I read Roger Ebert’s 2-paragraph review of the film and he described the film as a “distillation of a genre…” Specifically, bad martial art movies from the seventies. As the proud owner of “Kill and Kill Again,” I’m a little confused as to why I enjoyed KillBill so much more than KillAgain. Most of you have seen KillBill, so I don’t need to describe its content. ‘Kill Again’ is the story of the world’s premier marital arts champion on a quest to rescue the world and the woman he loves from a megalomaniacal tyrant bent on global domination. Both films jump between a blurred sarcastic seriousness and both films also have shamelessly violent scenery. A typical scene in “Kill Again” will have the hero recruiting an old army buddy from a trailer park but on their way out, the buddy gets into a fight with his landlord over his unreturned security deposit.

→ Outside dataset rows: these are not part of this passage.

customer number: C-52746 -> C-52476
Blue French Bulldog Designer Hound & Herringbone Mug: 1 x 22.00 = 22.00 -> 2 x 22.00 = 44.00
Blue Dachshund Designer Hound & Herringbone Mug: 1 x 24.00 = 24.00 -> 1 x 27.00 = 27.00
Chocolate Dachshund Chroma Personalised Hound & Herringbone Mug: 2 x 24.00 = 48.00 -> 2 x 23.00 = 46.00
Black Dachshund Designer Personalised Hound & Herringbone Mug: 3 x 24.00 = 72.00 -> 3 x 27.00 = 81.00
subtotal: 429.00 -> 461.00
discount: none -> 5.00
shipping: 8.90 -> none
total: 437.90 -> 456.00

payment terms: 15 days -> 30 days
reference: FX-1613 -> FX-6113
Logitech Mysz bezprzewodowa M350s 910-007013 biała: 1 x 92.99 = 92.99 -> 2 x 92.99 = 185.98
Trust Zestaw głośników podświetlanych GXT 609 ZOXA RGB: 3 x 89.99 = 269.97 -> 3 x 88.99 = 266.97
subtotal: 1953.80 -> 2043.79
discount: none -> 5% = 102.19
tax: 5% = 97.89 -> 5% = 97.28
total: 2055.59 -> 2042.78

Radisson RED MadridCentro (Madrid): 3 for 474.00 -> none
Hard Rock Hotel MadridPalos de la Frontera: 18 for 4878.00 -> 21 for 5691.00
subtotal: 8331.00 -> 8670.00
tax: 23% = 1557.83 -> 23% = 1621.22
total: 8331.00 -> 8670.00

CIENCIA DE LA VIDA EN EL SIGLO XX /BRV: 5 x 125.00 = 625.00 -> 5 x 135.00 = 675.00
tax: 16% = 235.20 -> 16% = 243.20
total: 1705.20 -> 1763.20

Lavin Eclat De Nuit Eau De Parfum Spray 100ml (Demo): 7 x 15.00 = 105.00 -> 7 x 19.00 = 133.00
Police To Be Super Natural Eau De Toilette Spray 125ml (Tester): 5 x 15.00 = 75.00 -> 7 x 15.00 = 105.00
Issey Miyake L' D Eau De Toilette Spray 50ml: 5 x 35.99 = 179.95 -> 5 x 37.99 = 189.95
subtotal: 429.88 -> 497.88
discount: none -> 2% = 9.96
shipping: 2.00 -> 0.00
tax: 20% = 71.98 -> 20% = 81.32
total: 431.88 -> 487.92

Ten minutes of honest kung fu action later, they leave the park. If you scale back Kill Bill thirty years and remove some of the technology and post, I think you’ll have the cultural equivalent of Kill Again. I suppose I’m just struggling to understand the ways that tastes change over time, but disregarding whatever that means, I want to encourage YOU, the viewer at home, to go out and rent the worst-looking movie you can find. Be it "Mr. Ice Cream Man " or Disney’s upcoming “Brother Bear,” a bad film gives you the perspective you need to enjoy good films and recognize other bad ones.

Goodness. I just inferred that enjoying a movie takes skill. If only one could get paid for enjoying a movie…..

Oh, and the spanking scene is the most beautiful thing I’ve seen in a long while.